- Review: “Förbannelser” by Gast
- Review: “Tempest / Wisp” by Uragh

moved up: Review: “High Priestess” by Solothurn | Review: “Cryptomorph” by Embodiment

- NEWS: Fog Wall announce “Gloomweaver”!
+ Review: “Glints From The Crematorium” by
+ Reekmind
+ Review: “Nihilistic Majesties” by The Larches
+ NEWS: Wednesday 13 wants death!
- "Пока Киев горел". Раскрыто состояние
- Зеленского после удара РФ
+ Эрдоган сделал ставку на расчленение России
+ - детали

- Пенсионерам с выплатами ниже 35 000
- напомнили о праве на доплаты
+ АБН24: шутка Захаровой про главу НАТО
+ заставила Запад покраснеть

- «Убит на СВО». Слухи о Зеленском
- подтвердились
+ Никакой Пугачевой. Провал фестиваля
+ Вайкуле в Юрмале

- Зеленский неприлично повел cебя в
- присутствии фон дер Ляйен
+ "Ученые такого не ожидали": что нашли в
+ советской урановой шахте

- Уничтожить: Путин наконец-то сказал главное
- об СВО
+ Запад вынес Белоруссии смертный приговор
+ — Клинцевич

********

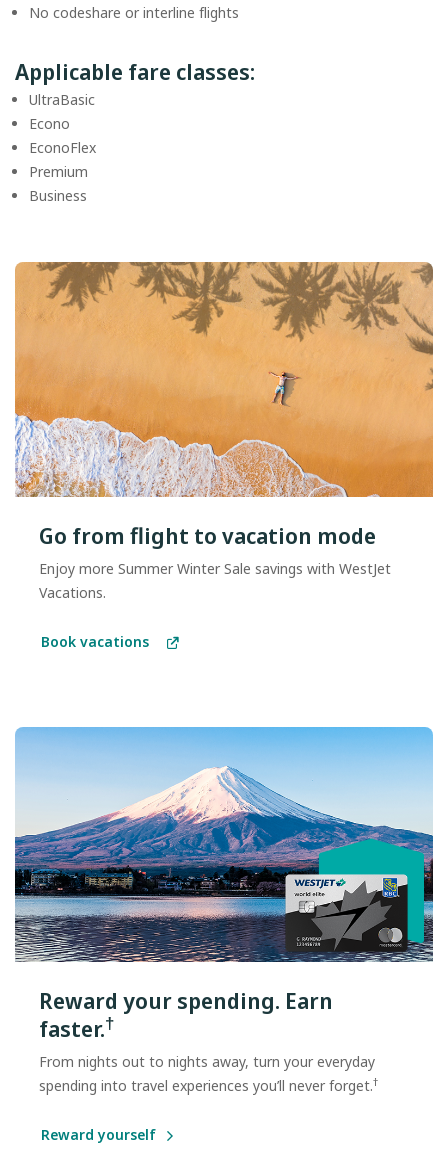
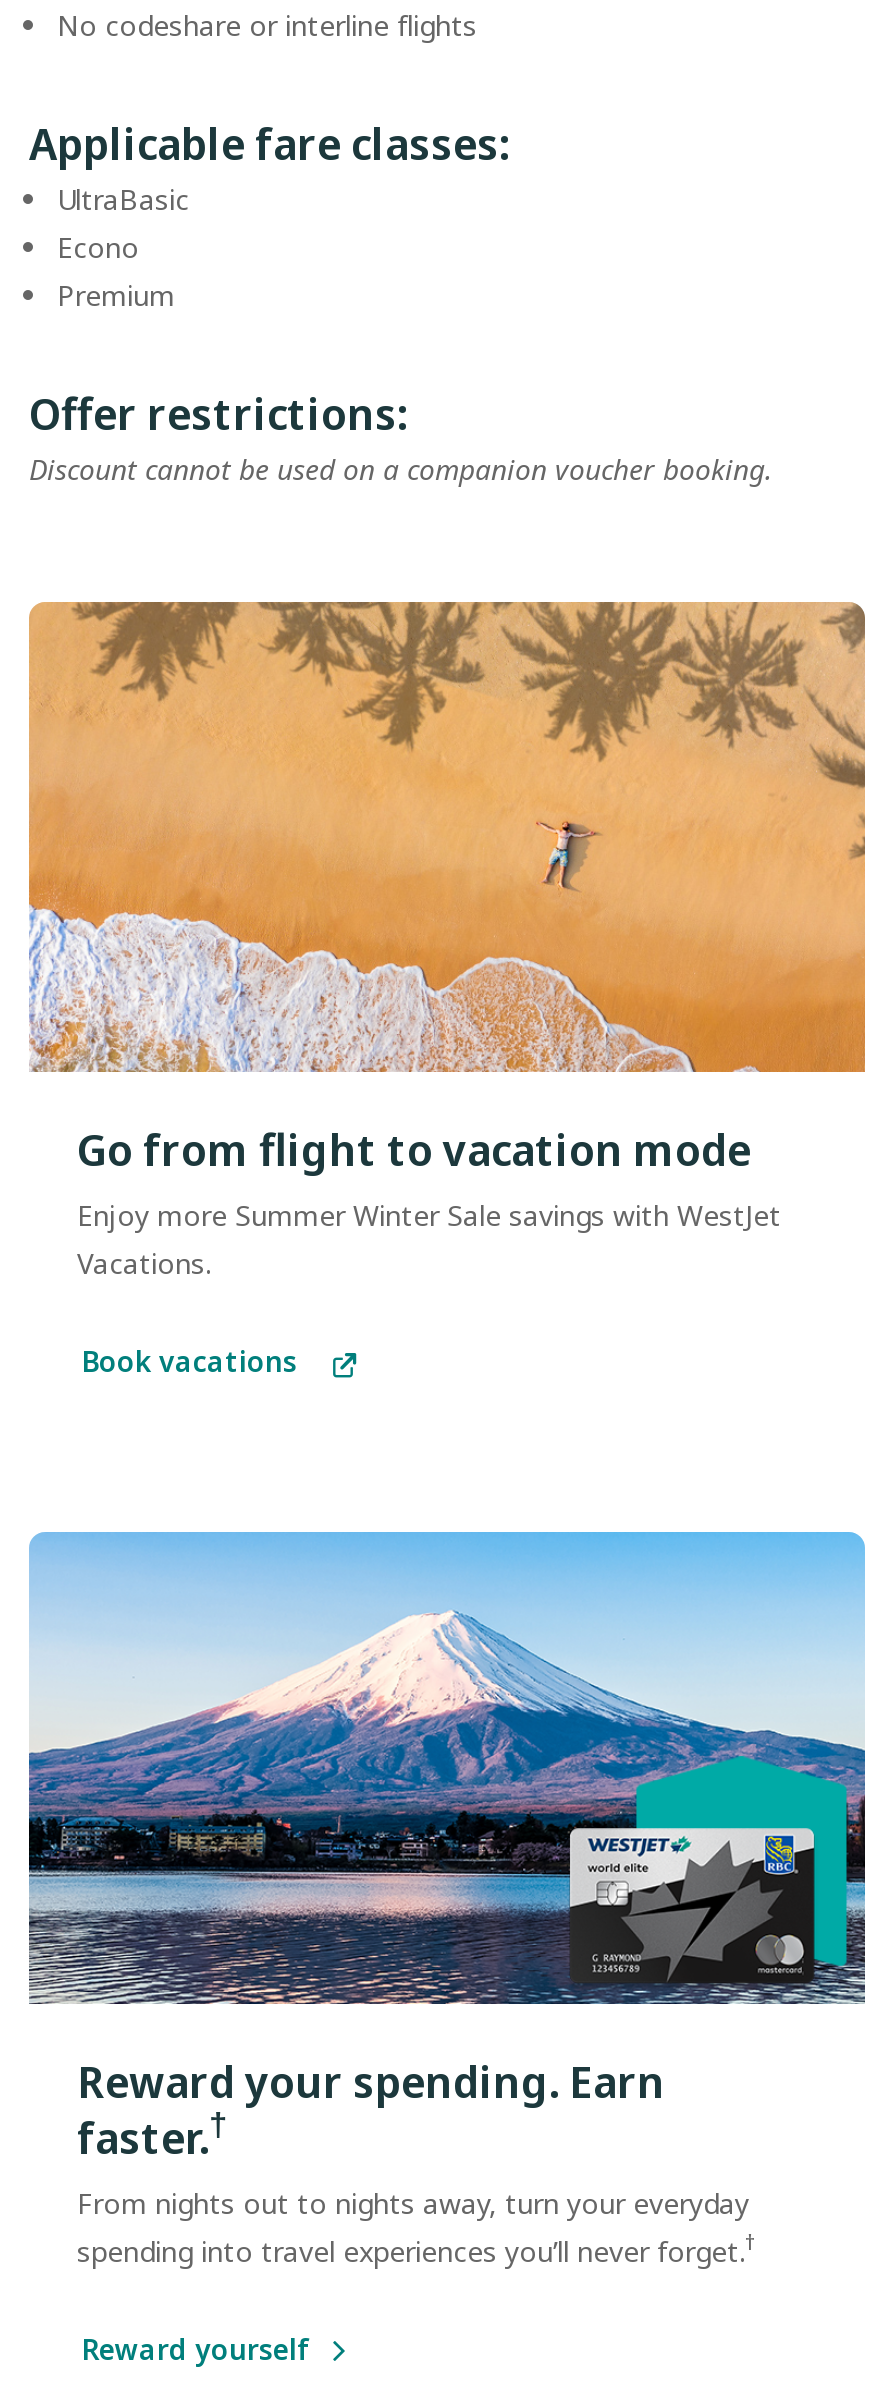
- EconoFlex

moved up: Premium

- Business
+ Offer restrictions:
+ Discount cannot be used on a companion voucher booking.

********

- _Instructions for the task_: The lines above from the one containing "- EconoFlex" through the one containing "companion voucher booking." are to be set down exactly, and no others.

- _Answer space_:
- EconoFlex

moved up: Premium

- Business
+ Offer restrictions:
+ Discount cannot be used on a companion voucher booking.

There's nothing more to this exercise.